Spitzer scandal shows gender politics' inequality

By Stephanie Coontz
Newsday

To most Americans, the most heart-rending image of the Eliot Spitzer prostitution scandal had to be that of his ashen-faced wife standing silently beside him at the podium Monday as he apologized for his transgressions and then again, on Wednesday, when he resigned.

One reporter noted during the unfolding scandal that Silda Wall Spitzer was "living through the worst nightmare for any political spouse."

We've seen plenty of wives in this position in recent years. But it's hard to imagine that political husbands are haunted by the nightmare that it might happen to them.

Perhaps that's because they know their wives have lower expectations of spousal adoration than their male peers, or because unfaithful women tend to have affairs with equal or higher-status men, who have an equal or higher stake in discretion.

If a female political leader did get caught in a sex scandal, having her husband stand silently by the podium while she sought forgiveness would probably make matters worse. Many Americans would conclude that she was a castrating witch married to a wimp.

Maybe it's a sign of progress that men are now supposed to beg their wives' forgiveness for infidelity. Through most of history, wives were expected not to forgive adultery but to pretend it never happened.

As Warren Harding, Franklin Roosevelt and John Kennedy carried on flagrant adulterous liaisons, journalists joked about them with other insiders rather than suggest that their wives were owed any apologies.

Americans today are far less tolerant of male adultery than in the past, and the public is unwilling to even consider forgiving a male politician unless his wife first shows that she forgives him. But even a wife's saintly support no longer works very well to get an errant politician off the hook.

The guys keep trying, though, because the American public doesn't seem ready to accept the messy realities of a real marriage between two partners who are - for better and for worse - equally apt to require forgiveness and equally free to bestow or withhold it.

Consider the ambivalence that many people expressed toward Hillary Clinton 's public reactions to her husband's infidelity. Because she had her own political ambitions, many people viewed her expressions of forgiveness as evidence that she was not a good wife - that she was staying in a humiliating marriage for her own good, and not her family's.

Americans expect our male political leaders to be married with children. A demonstratively supportive wife gives a man a halo effect even if he has a long history of marital misbehavior. But we prefer our strong female figures not to have obvious family attachments. Think Condoleezza Rice , Janet Reno , Golda Meir , Mother Teresa and even Jackie Kennedy - who plummeted in popularity when she stopped being a self-sacrificing widow and became the self-interested wife of a Greek shipping tycoon, but regained her stature after her second husband's death, when she was redefined as a working widow.
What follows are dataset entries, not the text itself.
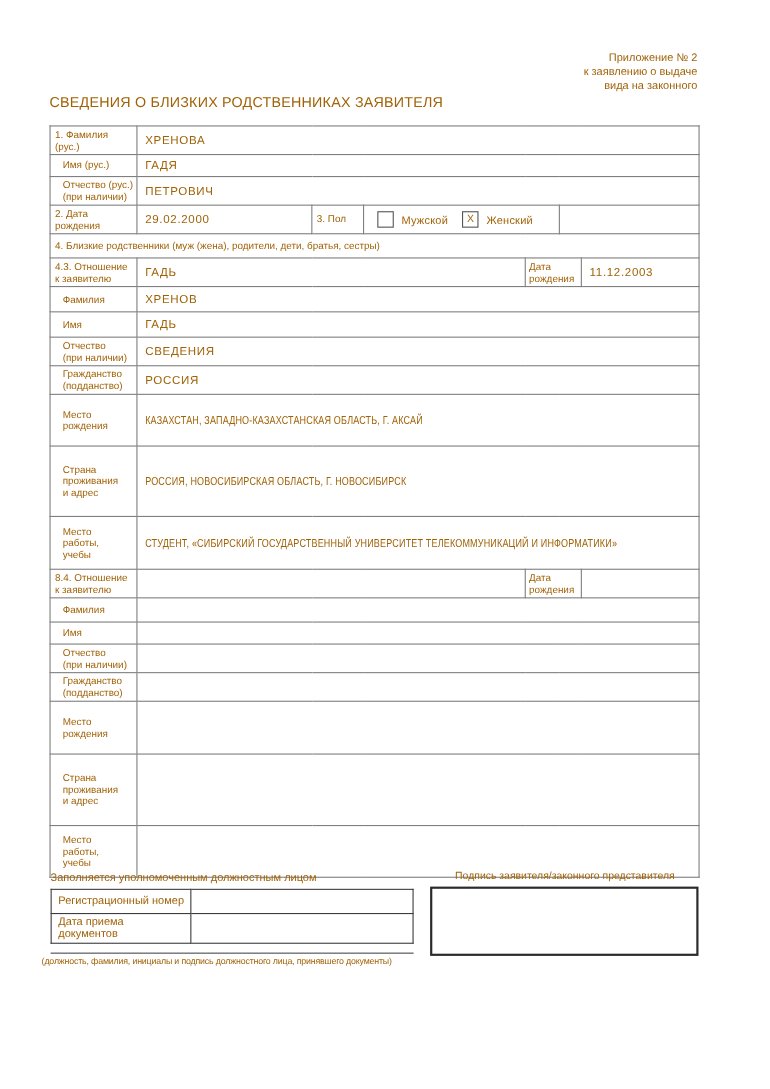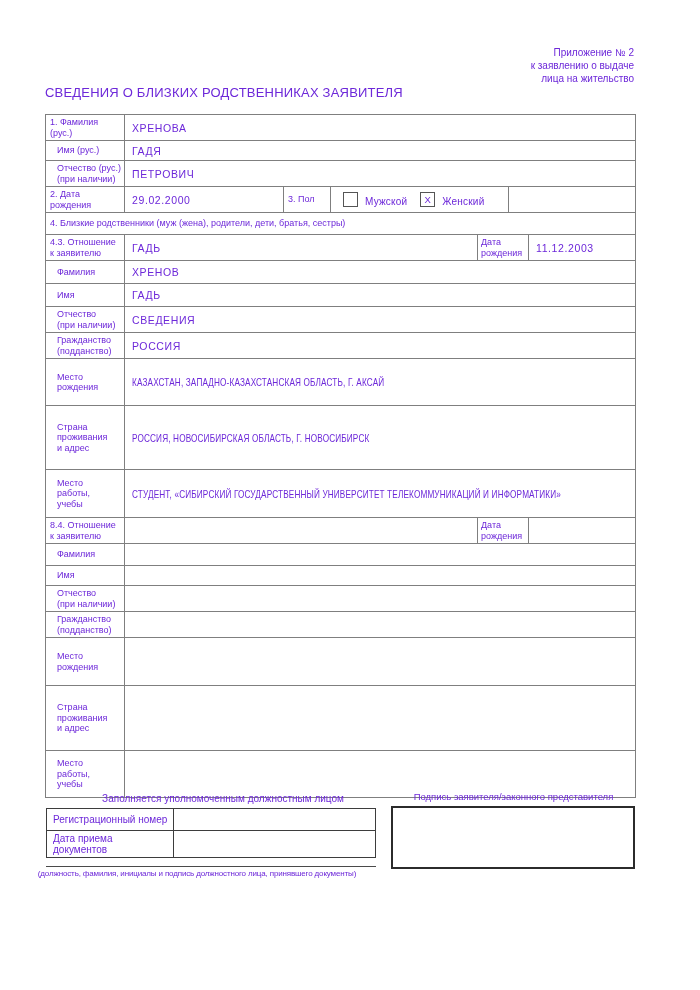--- a/index.html
+++ b/index.html
@@ -9,7 +9,7 @@
     height: 990px;
     background: #ffffff;
     font-family: "Liberation Sans", "DejaVu Sans", sans-serif;
-    color: #6d28d9;
+    color: #a16207;
     overflow: hidden;
   }
   .annex {

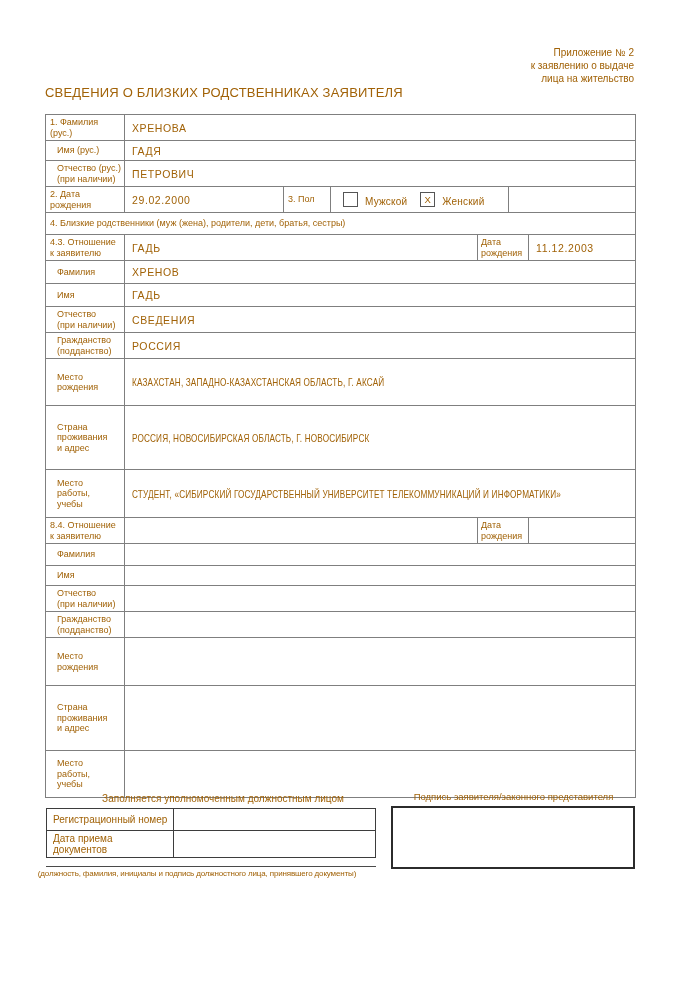--- a/index.html
+++ b/index.html
@@ -148,7 +148,7 @@
   <div class="annex">
     <div>Приложение № 2</div>
     <div>к заявлению о выдаче</div>
-    <div>лица на жительство</div>
+    <div>вида на законного</div>
   </div>
 
   <div class="doc-title">СВЕДЕНИЯ О БЛИЗКИХ РОДСТВЕННИКАХ ЗАЯВИТЕЛЯ</div>

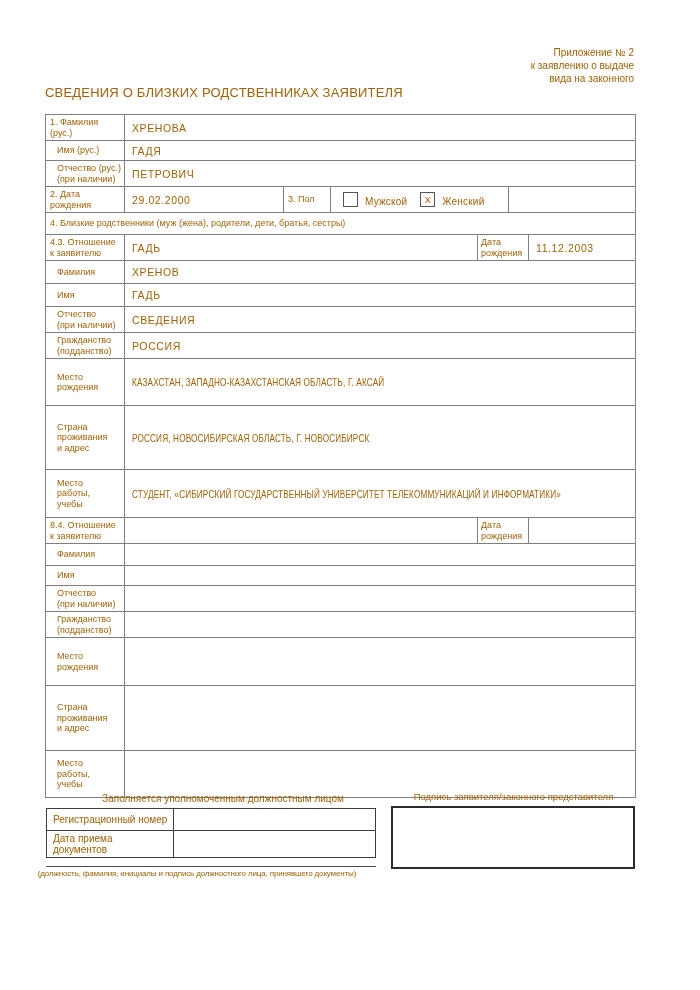--- a/index.html
+++ b/index.html
@@ -85,9 +85,8 @@
   .official-title {
     position: absolute;
     top: 793px;
-    left: 58px;
+    left: 46px;
     width: 330px;
-    text-align: center;
     font-size: 10px;
   }
   table.official {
We assume that a man's family will offer him uncritical support and free him to fulfill his duties. We assume that a woman's family will distract her.

This double standard can be seen in business as well as politics. Outright discrimination on the basis of gender has been all but eliminated in the workplace. But women still face discrimination on the basis of family status. Today, unmarried and childless women earn just about as much as men, and in several American cities women in their 20s earn more, on average, than their male peers.

Yet, once spouses and children enter the picture, the gap between men and women again widens. Married men have an earnings advantage over unmarried men. Married women, however, have no such advantage over their single counterparts, and women with children face substantial penalties.

In 2005, Cornell researchers Shelley Correll and Stephen Bernard created 600 fictitious resumes for midlevel marketing positions. Half mentioned relocating with their families and indicated participation in a school board; the other half simply mentioned relocating, with no reference to family. Women who did not mention family ties were almost twice as likely to be deemed hirable.

And when applicants with discernible family ties were selected, men with children were offered a salary of, on average, $6,000 more than childless men, while women with children were offered $11,000 less than the childless women.

A man who wields political or economic power in America, whether he be a politician, attorney or chief executive, is rewarded for having a devoted wife. It is assumed that she will take care of family duties so her husband can work long hours for the corporate or public good, and provide public displays of loyalty to bolster her husband's image.

But a powerful woman is penalized for her family relationships, no matter which way they play out. If her husband appears to focus more on the family than she does, her femininity is suspect. If she seems to focus on her husband and children, her commitment to her work is suspect.

We'll know we've made real progress when neither male nor female leaders are penalized for combining family commitments with public duties or rewarded for exploiting their family's loyalty.